È cosa risaputa: la P2 aveva forti ramificazioni soprattutto nei centri economici. Si contano nella lista una decina di nomi di rappresentanti di compagnie di assicurazioni, quasi cinquanta tra presidenti di banche, funzionari, direttori generali, consiglieri di amministrazione; e poi ancora industriali, imprenditori, dirigenti. Inoltre sappiamo bene che quando di mezzo ci sono anche i soldi, la questione tende, quasi naturalmente, a farsi più ingarbugliata. Basti pensare al suicidio-omicidio dai risvolti ancora oscuri del banchiere dell’Ambrosiano Roberto Calvi. O ancora a Michele Sindona, piduista che ebbe rapporti anche con la mafia, e che, per giunta, rimase coinvolto nell’omicidio di Calvi stesso.

Ma arriviamo al presente. Chi sono gli ex piduisti ancora “attivi”, per usare un termina massonico, sul mercato? Angelo Rizzoli, ex editore de “Il Corriere della Sera”, cedette in pochi anni il quotidiano al Banco Ambrosiano di Roberto Calvi, a Gelli e ad altri piduisti. Il tutto all’insaputa dell’opinione pubblica. Quando la lista venne resa pubblica e si scoprì l‘appartenenza alla loggia di Rizzoli (tessera numero 532) e anche del direttore generale Bruno Tassan Din, iniziarono per costoro periodi bui: arrestati per bancarotta patrimoniale. Rizzoli fu condannato a tredici mesi di carcere e tutti i suoi beni (compresa la fetta di maggioranza della sua casa editrice) vennero sequestrate. Dagli anni Novanta, tuttavia, Rizzoli è tornato alla ribalta come produttore cinematografico.

Altro banchiere molto noto iscritto alla P2 era Antonio D’Alì, proprietario della Banca Sicula.

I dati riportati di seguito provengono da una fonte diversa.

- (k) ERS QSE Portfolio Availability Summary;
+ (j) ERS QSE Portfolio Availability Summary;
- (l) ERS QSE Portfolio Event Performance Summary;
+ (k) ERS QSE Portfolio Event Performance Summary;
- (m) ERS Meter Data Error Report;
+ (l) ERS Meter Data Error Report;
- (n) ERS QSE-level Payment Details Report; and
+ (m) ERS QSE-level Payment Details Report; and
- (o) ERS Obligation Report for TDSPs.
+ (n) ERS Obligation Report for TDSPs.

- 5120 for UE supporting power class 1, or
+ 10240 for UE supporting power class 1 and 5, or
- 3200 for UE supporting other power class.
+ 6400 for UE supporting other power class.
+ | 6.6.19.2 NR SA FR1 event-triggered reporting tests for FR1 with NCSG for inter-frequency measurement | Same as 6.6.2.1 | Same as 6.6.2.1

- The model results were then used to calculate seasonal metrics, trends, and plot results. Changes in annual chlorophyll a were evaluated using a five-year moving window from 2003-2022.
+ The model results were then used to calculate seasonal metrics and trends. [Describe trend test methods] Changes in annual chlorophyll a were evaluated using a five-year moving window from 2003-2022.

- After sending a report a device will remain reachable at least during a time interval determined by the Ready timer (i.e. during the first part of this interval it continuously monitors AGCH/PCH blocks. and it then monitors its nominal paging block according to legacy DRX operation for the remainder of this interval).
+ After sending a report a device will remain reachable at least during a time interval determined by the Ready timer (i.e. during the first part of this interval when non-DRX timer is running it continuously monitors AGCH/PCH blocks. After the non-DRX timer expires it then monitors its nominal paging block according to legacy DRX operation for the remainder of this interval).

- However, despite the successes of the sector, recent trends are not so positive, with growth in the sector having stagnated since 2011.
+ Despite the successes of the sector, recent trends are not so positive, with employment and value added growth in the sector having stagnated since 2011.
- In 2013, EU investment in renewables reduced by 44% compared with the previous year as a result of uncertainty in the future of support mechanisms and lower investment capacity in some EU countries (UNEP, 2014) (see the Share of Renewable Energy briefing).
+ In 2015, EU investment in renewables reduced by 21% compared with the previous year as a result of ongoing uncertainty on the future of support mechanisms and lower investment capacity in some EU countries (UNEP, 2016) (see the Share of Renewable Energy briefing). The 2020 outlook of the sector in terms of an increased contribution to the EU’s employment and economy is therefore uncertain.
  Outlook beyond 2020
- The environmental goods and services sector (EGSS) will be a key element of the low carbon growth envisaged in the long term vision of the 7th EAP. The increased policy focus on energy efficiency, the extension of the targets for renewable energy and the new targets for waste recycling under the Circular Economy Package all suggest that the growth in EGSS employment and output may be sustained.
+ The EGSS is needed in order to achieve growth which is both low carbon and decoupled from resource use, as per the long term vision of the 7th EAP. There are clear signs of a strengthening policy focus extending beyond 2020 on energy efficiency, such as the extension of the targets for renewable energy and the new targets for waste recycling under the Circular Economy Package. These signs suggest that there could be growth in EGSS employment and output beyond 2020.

Funzionario di questa banca era Salvatore Messina Denaro, arrestato nel 1998, fratello del capo di Cosa Nostra Matteo. Talis pater, talis filius: il figlio del piduista, Antonio Jr. D’Alì, ex Presidente della Provincia di Trapani, dal 1994 sempre eletto al Parlamento, è stato anche Sottosegretario all’Interno, incarico questo non riconfermatogli, come sono in molti a sostenere, a causa delle innumerevoli informative di polizia sul suo conto pervenute al vaglio del ministro dell’Interno Maroni: il senatore, infatti, ad oggi resta indagato per concorso esterno in associazione mafiosa.

Roberto Memmo (tessera numero 1651) oggi è un grande amico di personaggi quali Marcello Dell’Utri, Cesare Previti e Renato Squillante e del compagno di loggia Vittorio Emanuele di Savoia (tessera numero 1621). Basti pensare che Emanuele Filiberto festeggiò le nozze con Clotilde Courau proprio nel salone degli specchi di Palazzo Ruspolo di proprietà di Memmo. E a questo punto parliamo anche di Vittorio Emanuele. Come dice anche Barbacetto parlando della questione, “un curioso caso di uomo off-shore”: era iscritto alla P2 (anche se era “in sonno”, ovvero non partecipava attivamente negli anni del ritrovamento della lista) sebbene non potesse entrare in territorio italiano. Ma certamente era una pedina fondamentale in mano a Gelli: Vittorio Emanuele, infatti, nei decenni scorsi è stato mediatore d’affari all’estero per conto di aziende italiane (Agusta, industria di armi) soprattutto con i Paesi Arabi, e addirittura di Stato (Italimpianti, Condotte), di quello stesso Stato nel quale non poteva rientrare.